High-tech tools, hands-on skills
Eric Hilliard, of Butler, an electronics services employee at Cleveland-Cliffs Butler Works, Lyndora, practices wiring push-button circuits on Feb. 10 during Butler County Community College’s four-credit industrial electricity and maintenance course in the Science and Technology building on BC3’s main campus in Butler Township. Submitted photo

Rapidly changing technology is challenging trade schools to keep pace as they train the next generation of skilled workers.

The demand for skilled workers has never been higher. An estimated 18.4 million experienced workers with postsecondary education are expected to retire by 2032, according to a 2025 study by the Georgetown University Center on Education and the Workforce. Meanwhile, only 13.8 million younger workers are expected to enter the labor market during the same period, leaving an obvious gap.

Some of those jobs require a bachelor’s degree and others may be offset by the increasing use of artificial intelligence. But demand remains strong for skilled workers in the trades and advanced manufacturing.

Even implementation of President Donald Trump’s administration’s AI Action Plan, which calls for construction and maintenance of a vast AI infrastructure and the energy needed to power it, will require an estimated 140,000 additional skilled trades workers beyond what the nation currently has, according to the Center for Strategic and International Studies.

“Data centers will not be wired, cooled or commissioned without electricians, pipe fitters, HVAC technicians, welders and laborers,” a CSIS report stated.

A growing demand for skilled workers

The nation’s shortage of skilled workers includes advanced manufacturing.

David Hockenberry, an instructor in the advanced manufacturing and robotics technology program at Butler County Area Vocational-Technical School, feels that pressure at the local level. He currently has 35 students in his program, but estimates he could place 200 graduates with area employers.

“If we had 200 kids in here, we could place 200 of them every year,” Hockenberry said. “I have to say ‘no’ so much. Half my job is, ‘Nope, nope. Don’t have anybody right now.’”

Hockenberry acknowledged the program doesn’t have space to accommodate 200 students.

“I don’t know if we have room for 200, but I could do a hundred,” he said. “And that would make the Butler County manufacturers very happy if I did.”

Keeping up with advancing technology

A graduate of a vocational-technical program himself, Hockenberry spent 25 years working in manufacturing before turning to teaching. During that time, he experienced the industry’s shift from manual machines to automation with computer numerical control (CNC) machines.

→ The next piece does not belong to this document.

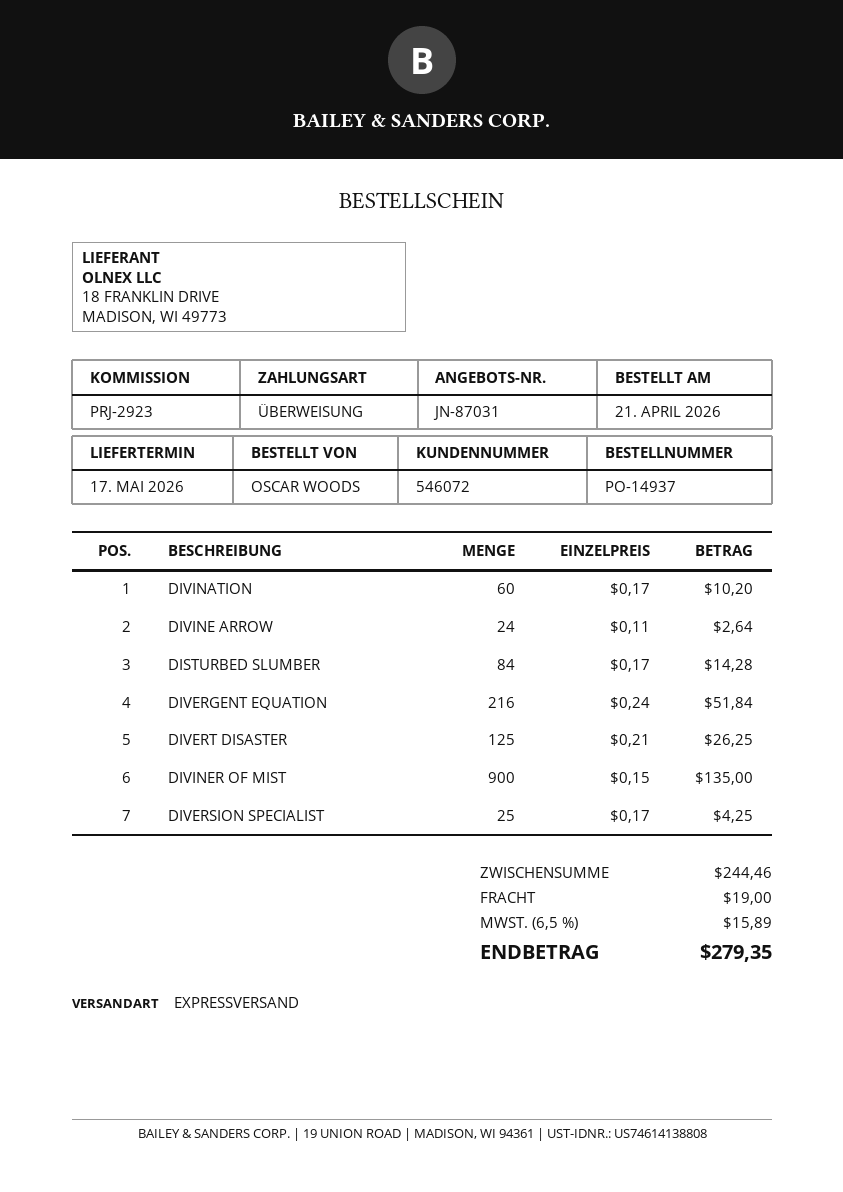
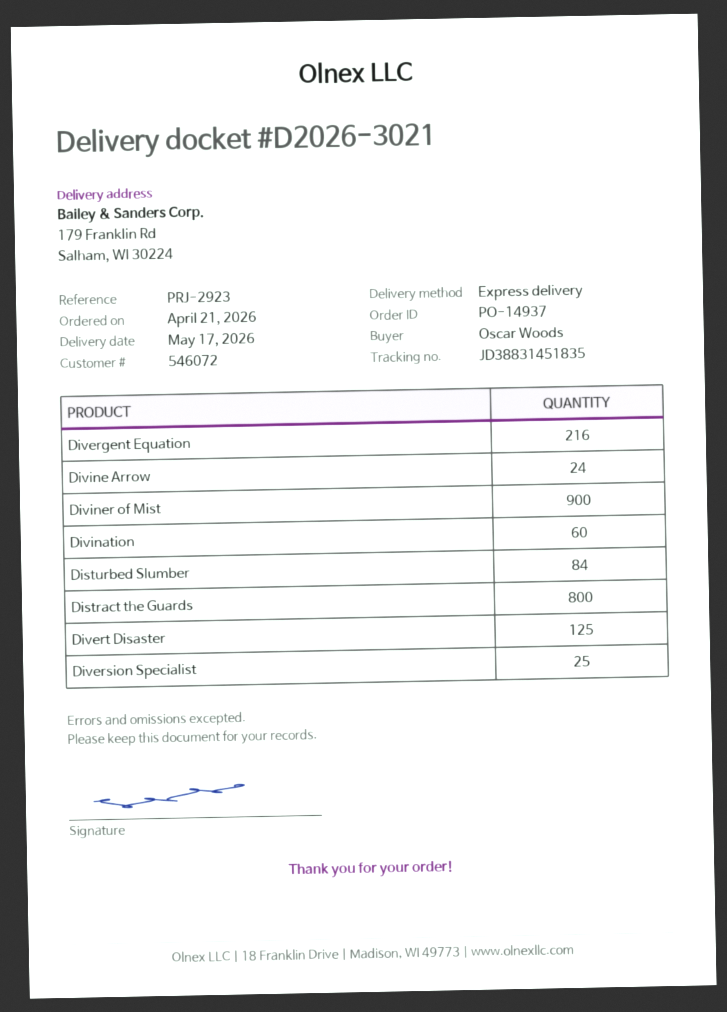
Distract the Guards: none -> 800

“The industry since the ’90s has completely changed,” he said. “You walk into a shop now, there’s maybe one or two manual machines and everything’s automated.”

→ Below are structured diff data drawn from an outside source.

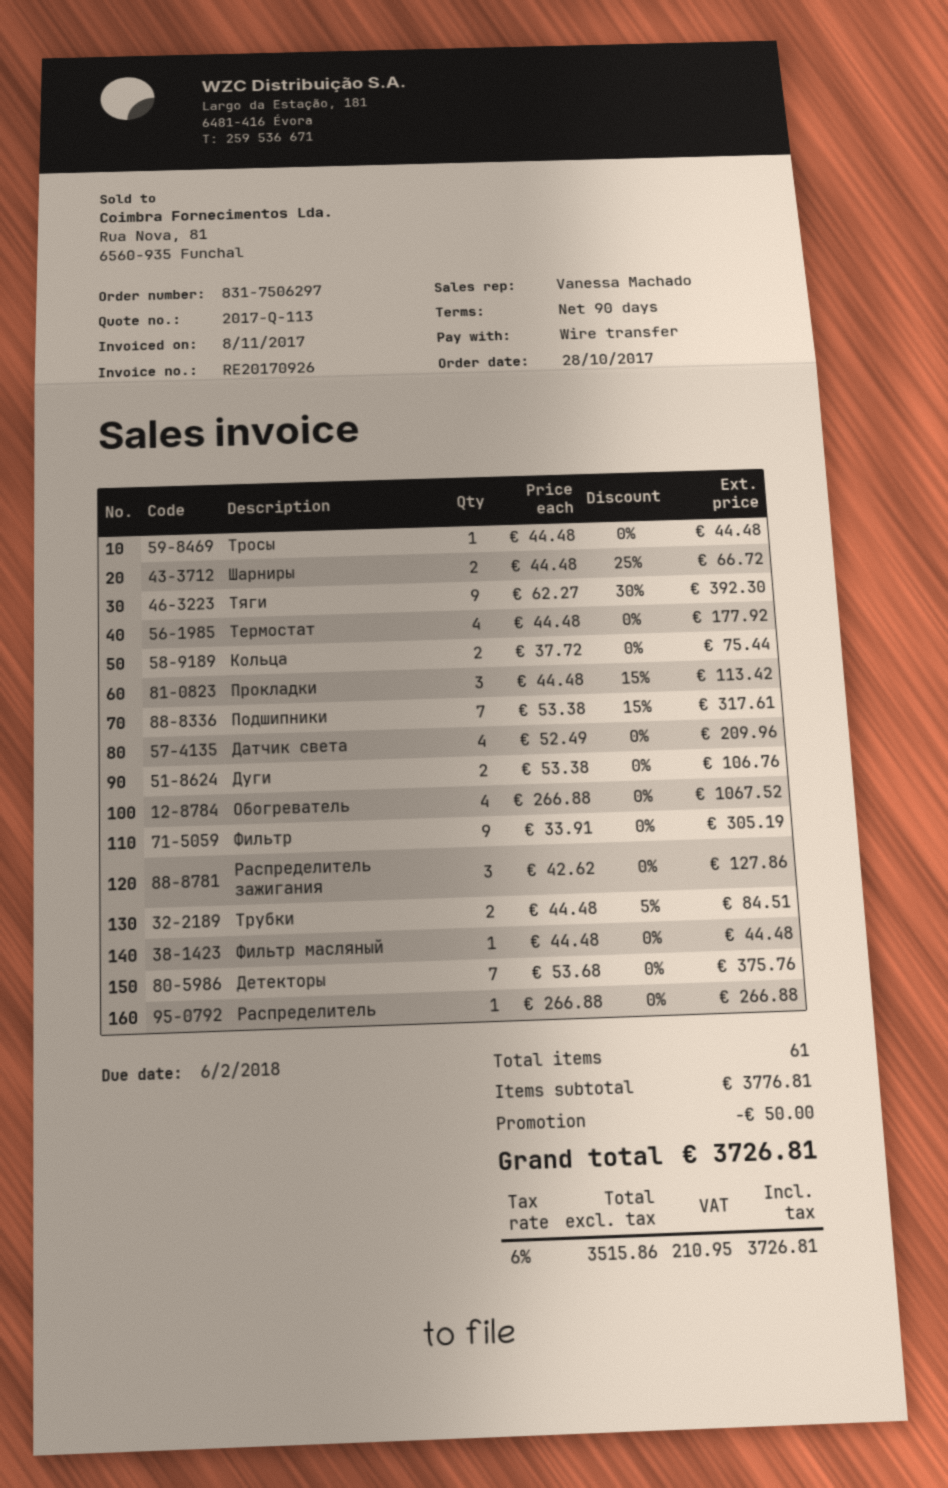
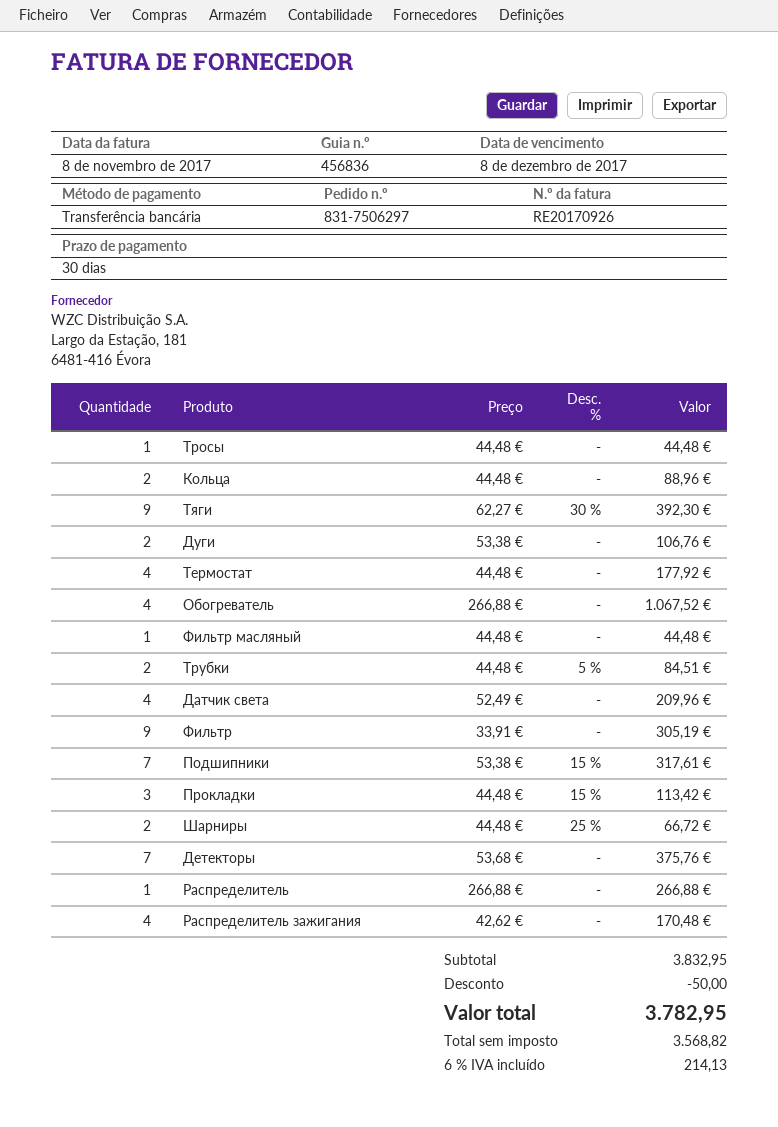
payment terms: 90 days -> 30 days
due date: 2018-02-06 -> 2017-12-08
Кольца: 2 x 37.72 = 75.44 -> 2 x 44.48 = 88.96
Распределитель зажигания: 3 x 42.62 = 127.86 -> 4 x 42.62 = 170.48
subtotal: 3776.81 -> 3832.95
net: 3515.86 -> 3568.82
tax: 6% = 210.95 -> 6% = 214.13
total: 3726.81 -> 3782.95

The advanced manufacturing program at Butler vo-tech includes several CNC machines. Because they are expensive to purchase — and costly to repair if damaged — students first learn the basics on manual machines. Tabletop versions of the equipment in classrooms allow students to make mistakes without serious consequences.

“If you crash them, it really doesn’t hurt anything,” Hockenberry said.

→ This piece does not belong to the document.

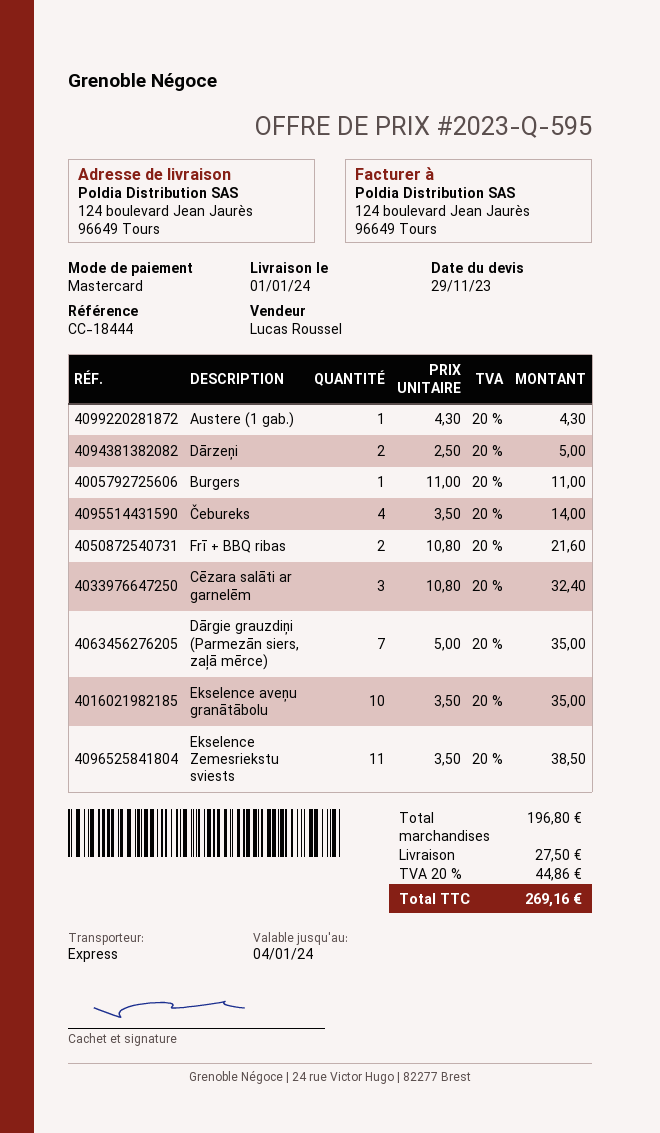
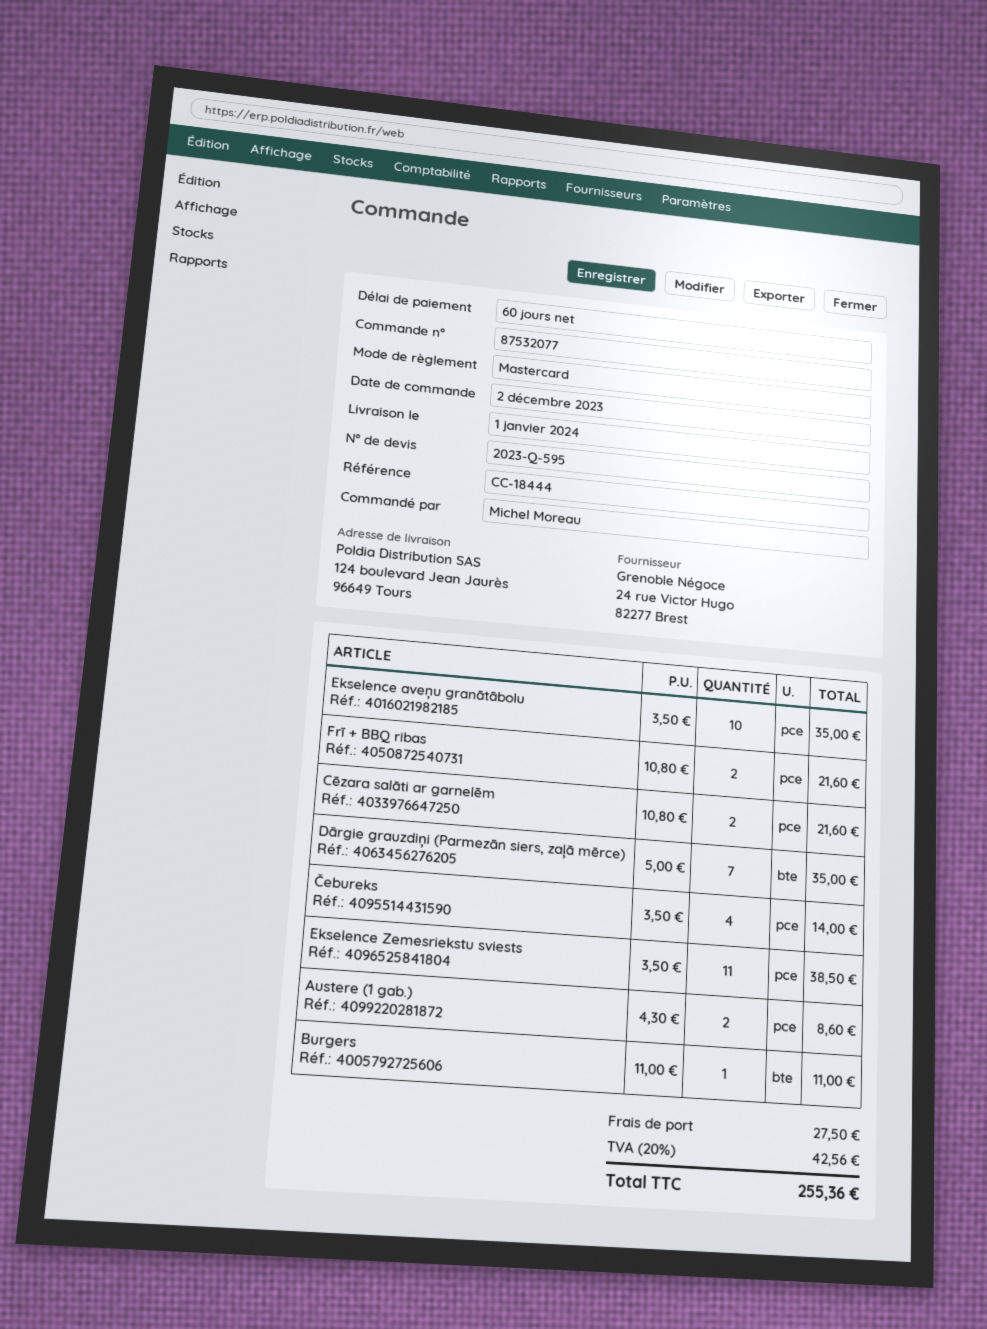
Austere (1 gab.): 1 x 4.30 = 4.30 -> 2 x 4.30 = 8.60
Dārzeņi: 2 x 2.50 = 5.00 -> none
Cēzara salāti ar garnelēm: 3 x 10.80 = 32.40 -> 2 x 10.80 = 21.60
tax: 20% = 44.86 -> 20% = 42.56
total: 269.16 -> 255.36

Butler vo-tech programs rely on occupational advisory committees to ensure they are teaching skills employers actually need. For the advanced manufacturing program, the committee includes local manufacturers such as Oberg, Penn United Technologies and Chick Machine Company, where Hockenberry worked for 14 years.

“We’re not getting our curriculum from a book,” he said. “We’re getting our curriculum from Oberg, Penn United, Chick Machines. They are telling us, ‘Hey, we need this. We need this. We need this.’”

Graduates often go on to apprenticeship programs or additional training at trade schools or community colleges. Hockenberry said the skills students learn are transferable across multiple career paths, including manufacturing, inspection and engineering.

“We do the best we can to replicate industry here, but you learn the basics here,” he said. “I know my first six months in co-op I learned more than I would have in 10 more years of vo-tech.”

Butler vo-tech also partners with Butler Technologies, providing the company with graphic design interns and graduates, said John Lowrey, the company’s chief manufacturing and quality officer. Butler Technologies is an engineering- and design-driven manufacturer specializing in printing, fabricating and assembling custom components.

“The Butler vo-tech is a special place,” Lowrey said. “I think it has been good in the past and it’s only gotten better.”

Teaching the fundamentals in an automated world

Students who continue their education at Butler County Community College may learn from Al Toohey, who teaches industrial electricity and maintenance, as well as a noncredit workforce development course for industrial equipment technicians. Toohey earned an electrical engineering degree and spent 42 years in manufacturing with employers such as U.S. Steel and Heinz.

Like Hockenberry, Toohey has witnessed dramatic technological change. Still, he emphasizes fundamentals and teaches students how to think through problems regardless of how advanced the equipment becomes.

“A lot of the basic information doesn’t change,” Toohey said. “Electricity is electricity and hydraulics is hydraulics. They get more automated, the high-end controls get more sophisticated, but you never get away from the basics. You always have to start there.”

That foundation includes reading schematics and understanding how machines operate, even if students have never seen the equipment before.

“They can look at things and recognize: That’s a motor starter. That’s a variable frequency drive. That’s an overload protection. That’s a circuit breaker,” he said. “And that goes a long way.”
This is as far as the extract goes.